As we see, WIJ and Journals location are overwritten here. The default location is in /usr/irissys/mgr/ but to achieve persistence during IRIS pod restarts, WIJ and Journals (primary and secondary) are located at external disks provided by Kubernetes Persistent Volumes.

You can read Introduction to the Configuration Parameter File about all configuration options available in CPF.

In relation to IKO, as described in configSource: Create configuration files and provide a config map for them we could define several CPF files, separated for data and compute nodes, or a common CPF for both IRIS instance types. All configuration settings will be merged as described at Automating Configuration of InterSystems IRIS with Configuration Merge page.

As an example, let's create a common.cpf file setting a Globals Buffer Cache size. In terms of Kubernetes it should be stored as a ConfigMap - https://github.com/intersystems-community/iko-01-basic-iris-cluster/blob/master/configmap-common-cpf.yaml.

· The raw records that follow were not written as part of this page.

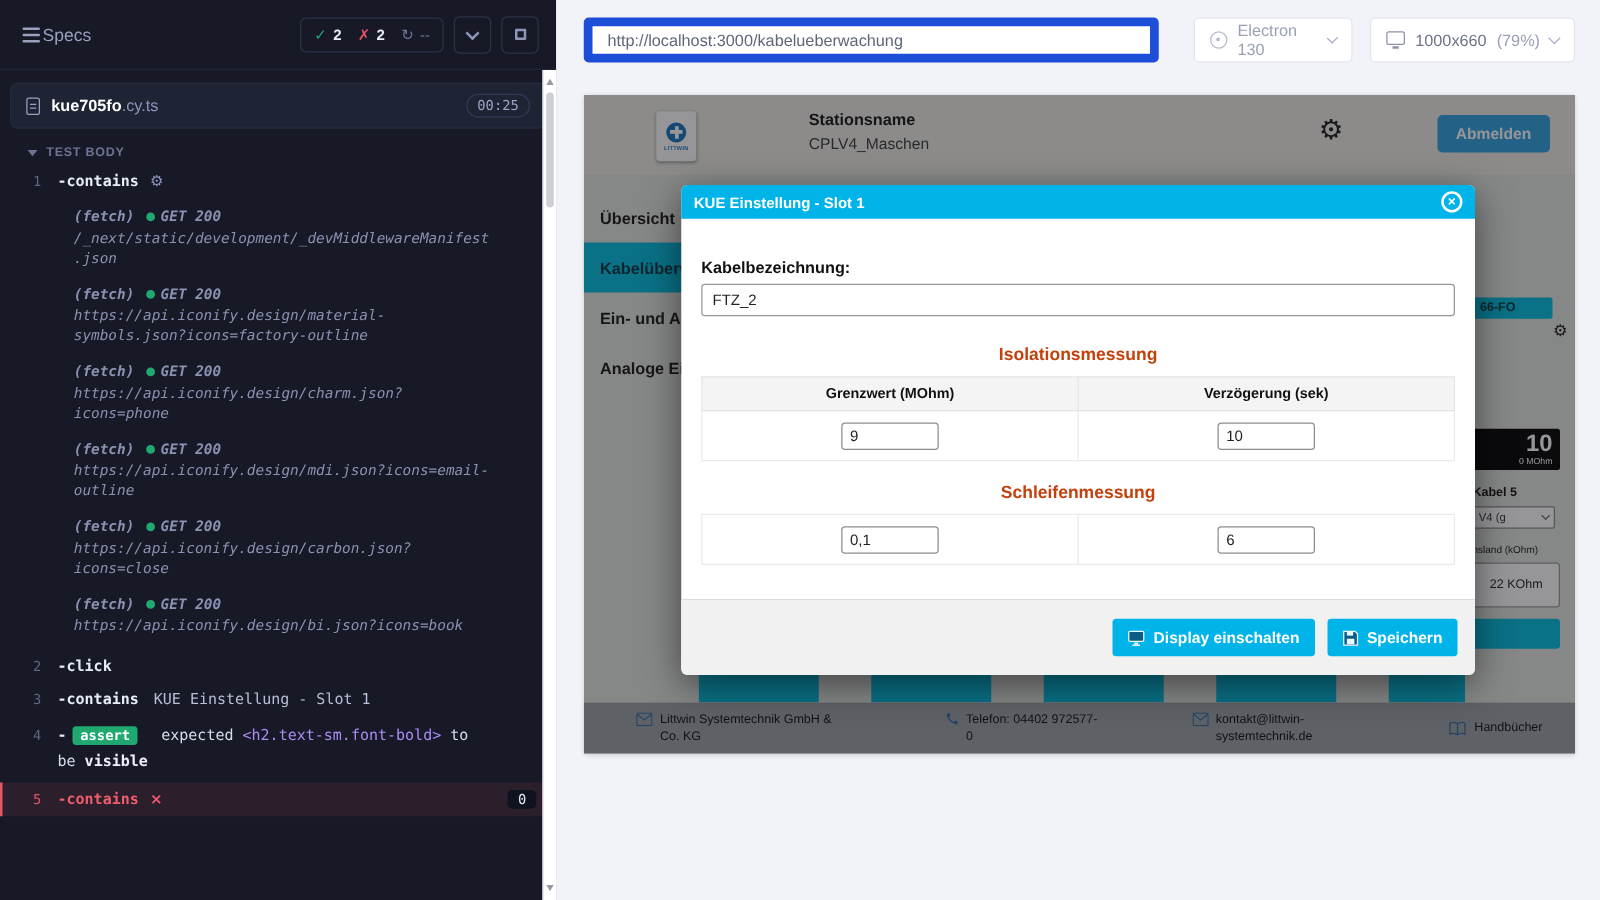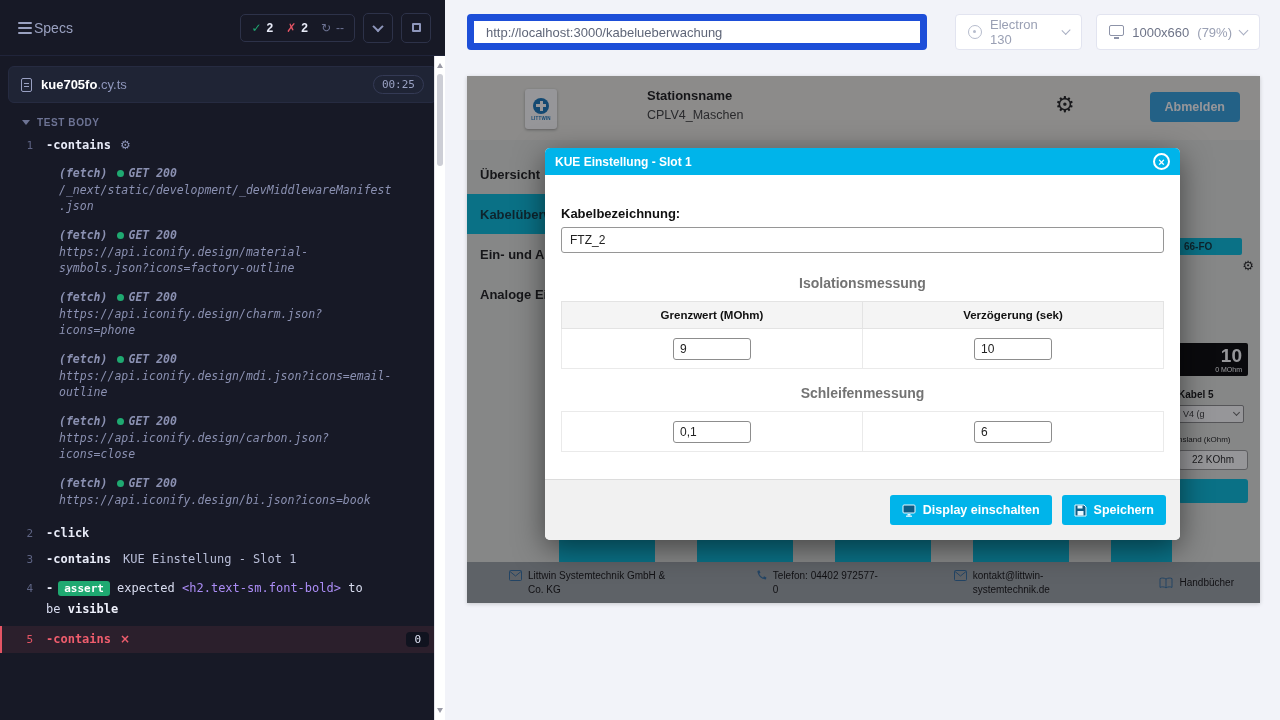"Isolationsmessung" .msec-h { color: #737373 -> #c2410c }
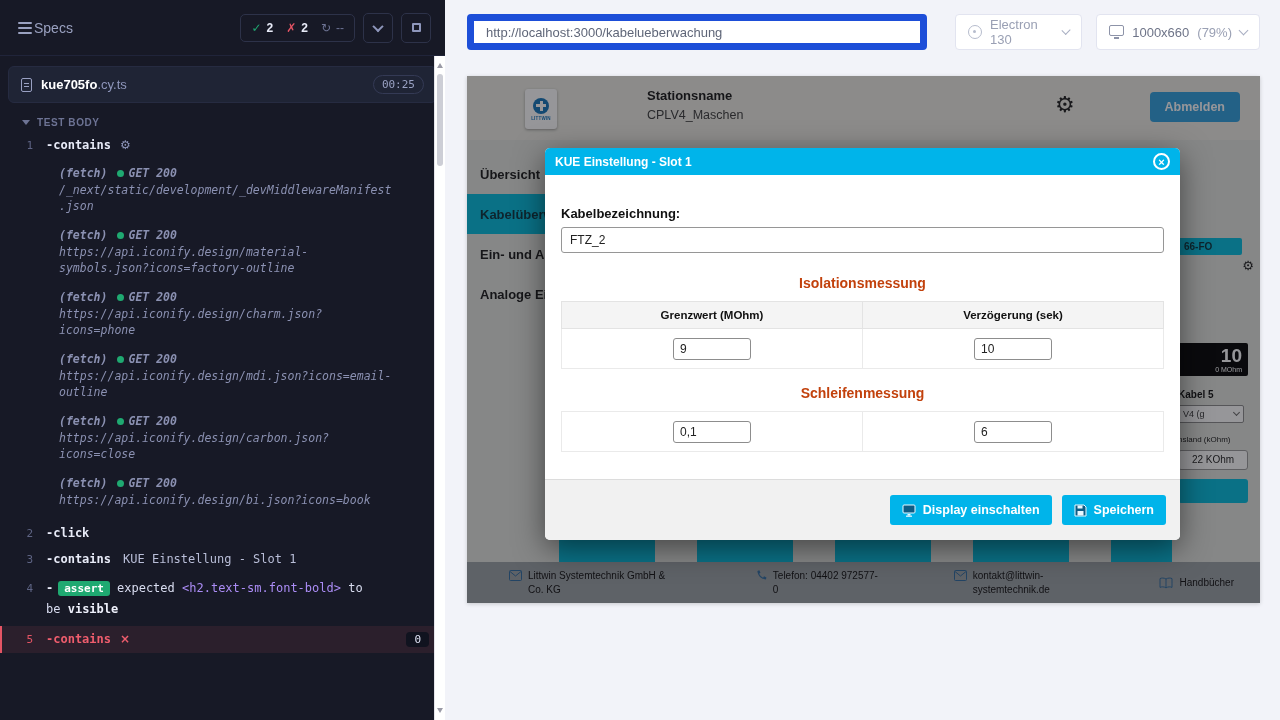"22 KOhm" .rs-chip2 { height: 20px -> 36px }
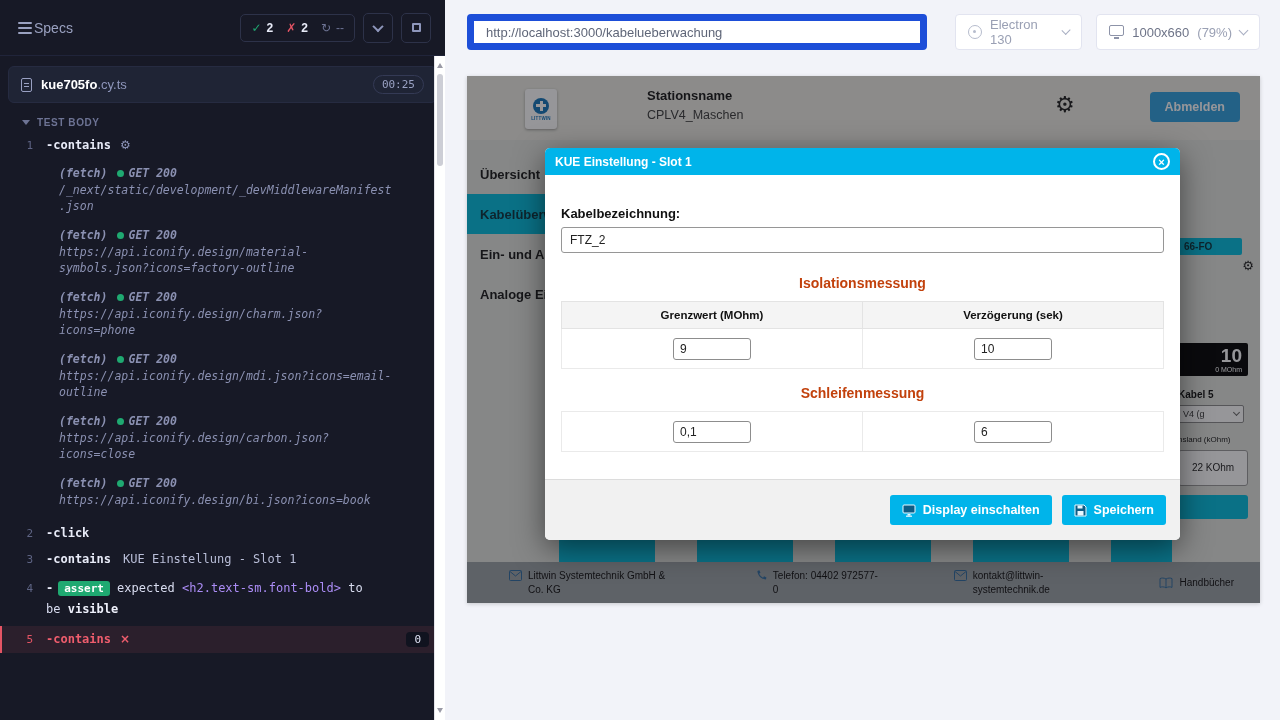"assert" .badge-assert { margin: 0 7px 0 5px -> 0 19px 0 5px }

Let's deploy it:

$ kubectl -n iko apply -f https://github.com/intersystems-community/iko-01-basic-iris-cluster/blob/master/configmap-common-cpf.yaml

And let's point an IKO to read this new configuration - see 03-common-cpf.yaml with spec.configSource added:

$ kubectl -n iko apply -f https://github.com/intersystems-community/iko-01-basic-iris-cluster/blob/master/irisclusters/03-common-cpf.yaml

IRIS instance will be recreated. Examining pod logs should show an updated value for Globals Buffer:

$ kubectl -n iko logs -f iris-data-0 | grep -i global
[INFO] log: 12/23/21-17:22:27:392 (799) 0 [Generic.Event] Allocated 103MB shared memory: 16MB global buffers, 35MB routine buffers
Allocated 103MB shared memory: 16MB global buffers, 35MB routine buffers
12/23/21-17:22:32:989 (1212) 0 [Generic.Event] Allocated 689MB shared memory: 512MB global buffers, 80MB routine buffers


We've looked at the process of deployment of IRIS-based application into Kubernetes cluster using InterSystems Kubernetes Operator, with default as well as customized settings like container resources or IRIS configuration in cpf file.